## Stored data
☆ ☆ ☆ ☆ ☆
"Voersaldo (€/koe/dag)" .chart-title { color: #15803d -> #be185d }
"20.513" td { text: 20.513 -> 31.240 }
☆ ☆ ☆ ☆ ☆
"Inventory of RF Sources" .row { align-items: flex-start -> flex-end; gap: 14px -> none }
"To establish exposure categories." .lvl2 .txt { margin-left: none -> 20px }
☆ ☆ ☆ ☆ ☆
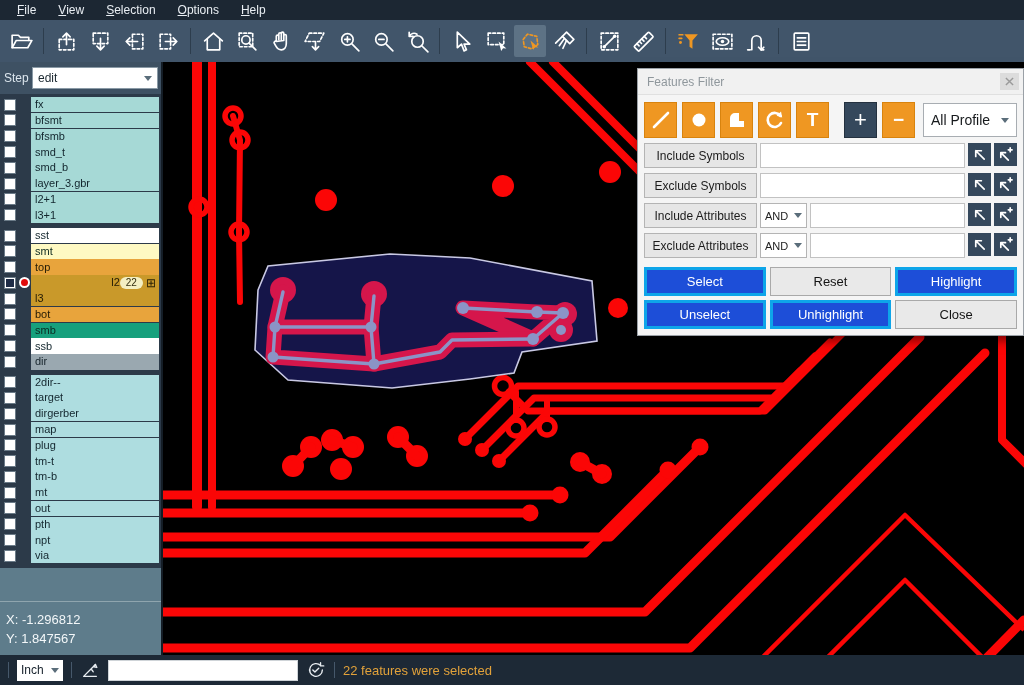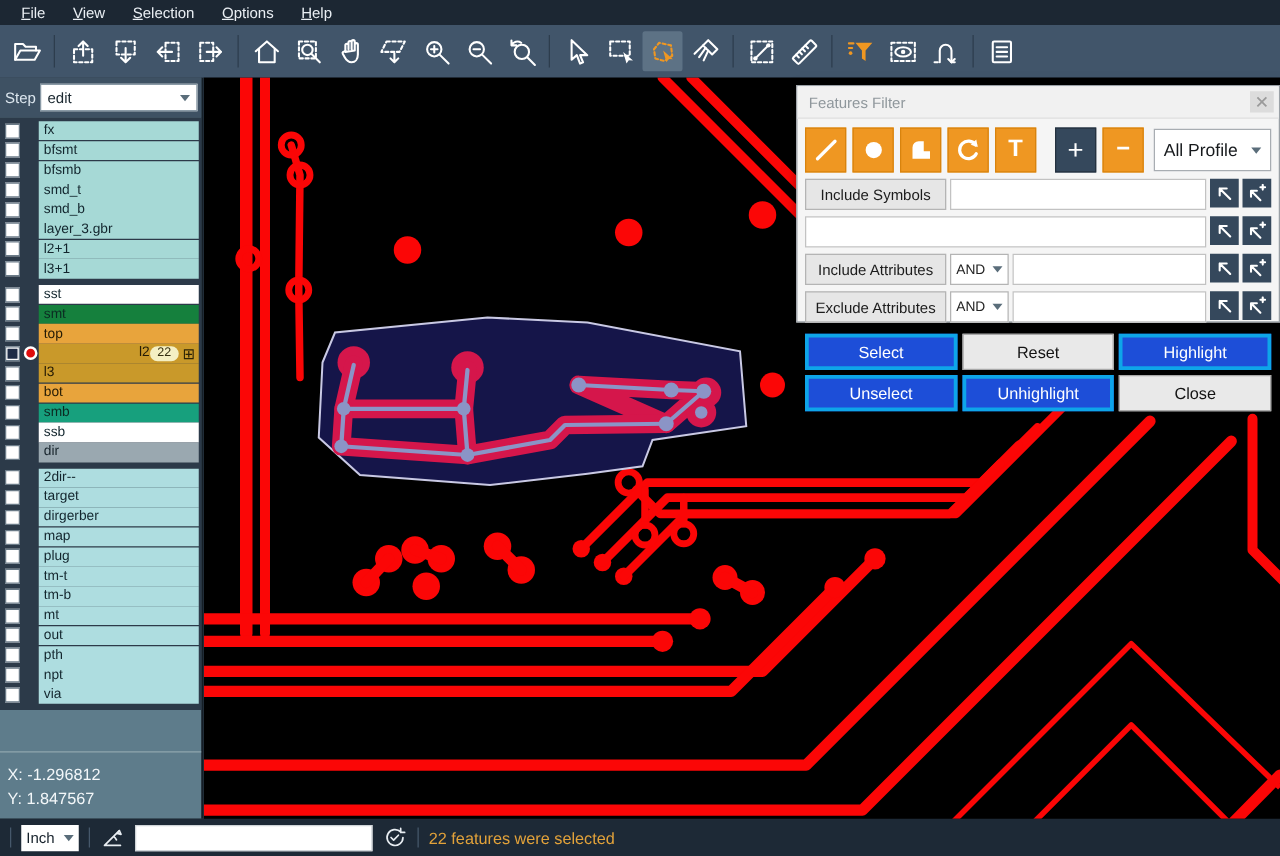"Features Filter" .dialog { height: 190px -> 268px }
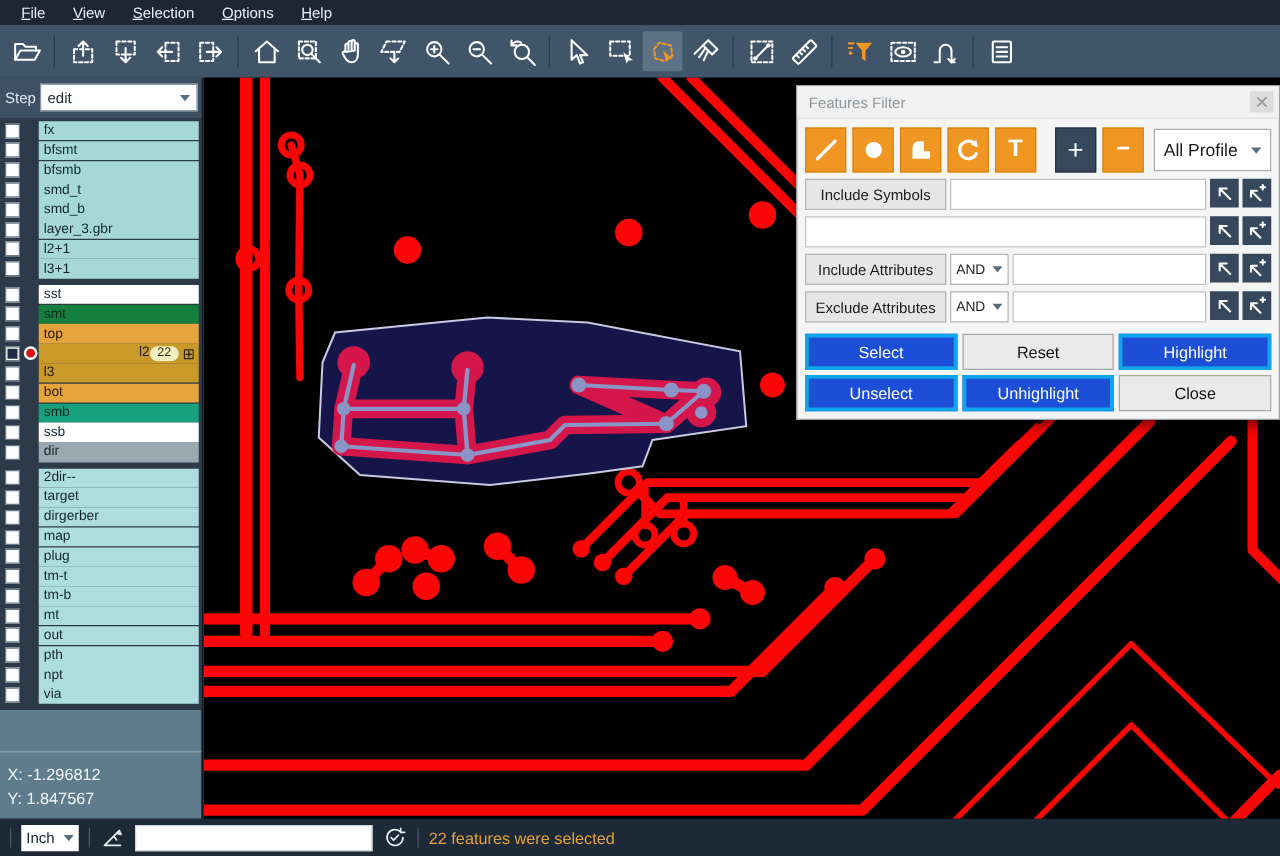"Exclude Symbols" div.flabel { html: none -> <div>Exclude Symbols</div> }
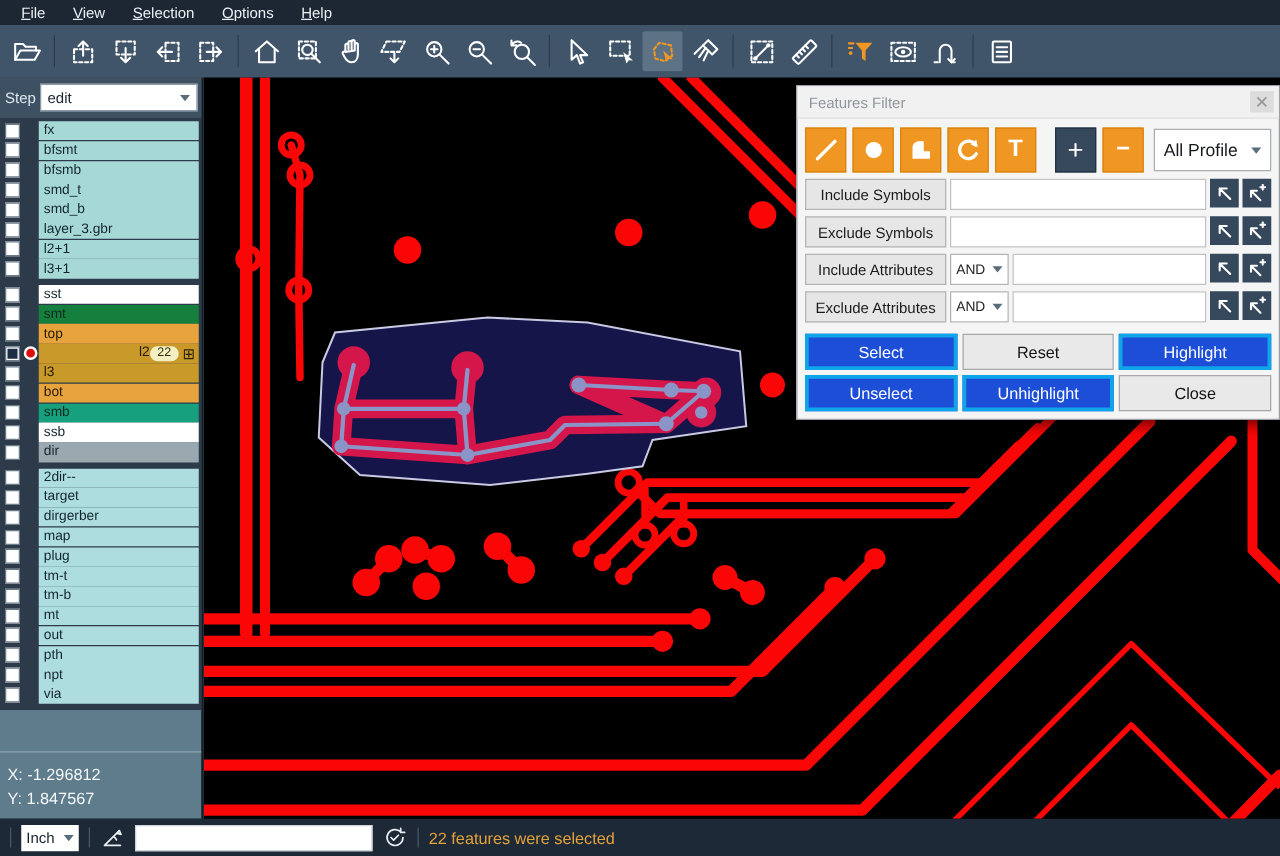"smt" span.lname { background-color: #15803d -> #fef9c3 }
☆ ☆ ☆ ☆ ☆
## Exercise
Set down, exactly as they appear above, all lines from the one that has "#15803d -> #be185d" down to the one that has "text: 20.513 ->", including those two and no others.

## Response to this task
"Voersaldo (€/koe/dag)" .chart-title { color: #15803d -> #be185d }
"20.513" td { text: 20.513 -> 31.240 }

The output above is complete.